Chinese investors sold off 1,278 Australian residential properties in the 2024 financial year, marking a 5.4 per cent decline. While mainland Chinese ownership drops, Japanese investors have surged by 46 per cent, even as experts warn that tax-driven foreign investment remains essential to Australia’s rental market stability.
Shifting Foreign Ownership Trends
Data from the Australian Taxation Office (ATO) and the Foreign Investment Review Board reveals a significant cooling of Chinese interest in the Australian residential market. By the end of the 2024 financial year, Chinese investors held 23,550 residences nationwide. By June 30, 2025, that number had fallen to 22,272. When accounting for new approvals, estimates suggest nearly 2,800 homes were offloaded during that period.
This exit contrasts sharply with the rise of other Asian investors. Japan-based landlords increased their holdings from 1,168 to 1,711 properties, elevating Japan to the fifth-most prolific foreign owner of Australian homes. Ray White Group chief economist Nerida Conisbee noted that the Japanese influx aligns with a broader trend of institutional investment from large firms, while the Chinese sell-off is likely a reaction to domestic economic pressures.
“It’s got a little bit more challenged economy, and property in particular isn’t as good of an investment given what’s happened in China. And we have actively pushed them out. We know they will look globally, and if there is somewhere with more favourable tax treatment, they will look there.”
Tax Write-Offs and the Rental Ecosystem
Despite the withdrawal of some Chinese capital, foreign ownership remains a contentious pillar of the Australian housing sector. Recent ATO data shows that non-residents claimed net rent losses totaling millions in the 2024 financial year. Over the past decade, these investors have utilized billions in rental losses, billions in interest deductions, and billions in “other” rental deductions to offset tax liabilities.
Real Estate Institute of Australia chief executive Jacob Caine argues that these tax benefits are a functional necessity for the country’s rental supply. With millions of renters, Mr. Caine contends that the market relies on foreign cash to maintain housing stock.
“Like it or loathe it, Australia’s housing ecosystem relies significantly on foreign cash to support it, and to ensure that the more than $7m renters across Australia have access to adequate rental homes. So it’s concerning to see less of that cohort that, in recent decades, have been very active and that has contributed to the health of the Australian property sector.”
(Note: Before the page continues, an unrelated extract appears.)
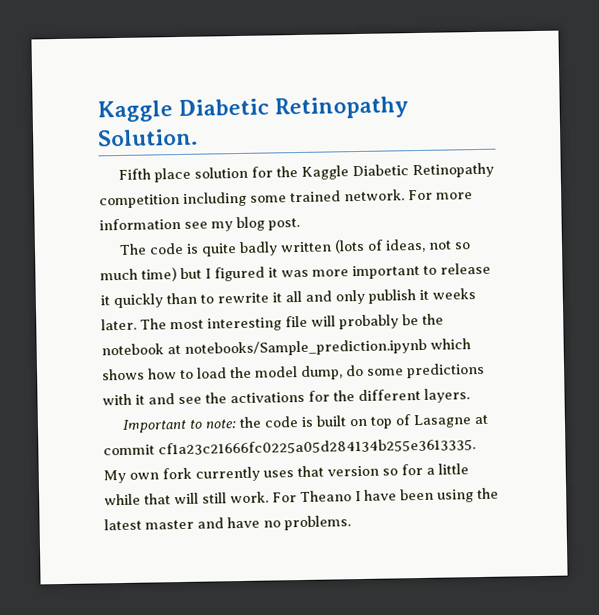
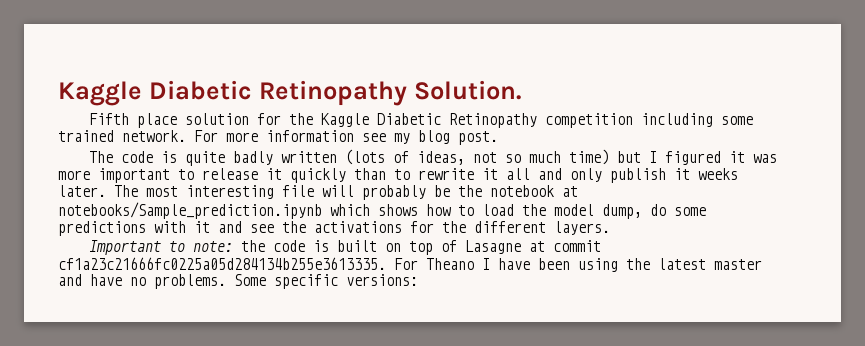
[103,463,469,484] [104,491,269,506] My own fork currently uses that version so for a little while that will still work. -> (386, 263) none
(351, 523) none -> [234,274,418,289] Some specific versions:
Federal Budget Changes and Investor Impact
While the Albanese government has implemented changes to negative gearing and capital gains tax (CGT) benefits, experts suggest these measures will not deter wealthy offshore investors. Tax Institute counsel John Storey noted that the reforms disproportionately affect domestic professionals and tradies rather than international buyers, who are already restricted to purchasing new builds.

The current tax environment allows offshore investors to significantly reduce their taxable profits through these deductions. For example, an investor purchasing a property in Sydney in 2014 and selling in 2024 could potentially use $100,000 in rental deductions to lower their tax bill from $295,650 to $250,650.
As the market shifts, Victoria continues to lead the nation in foreign-owned properties with 16,403 residences, followed by New South Wales at 9,198 and Queensland at 8,465. Whether the surge in Japanese investment will offset the decline from mainland China and Hong Kong remains a key uncertainty for the stability of Australia’s rental market in the coming years.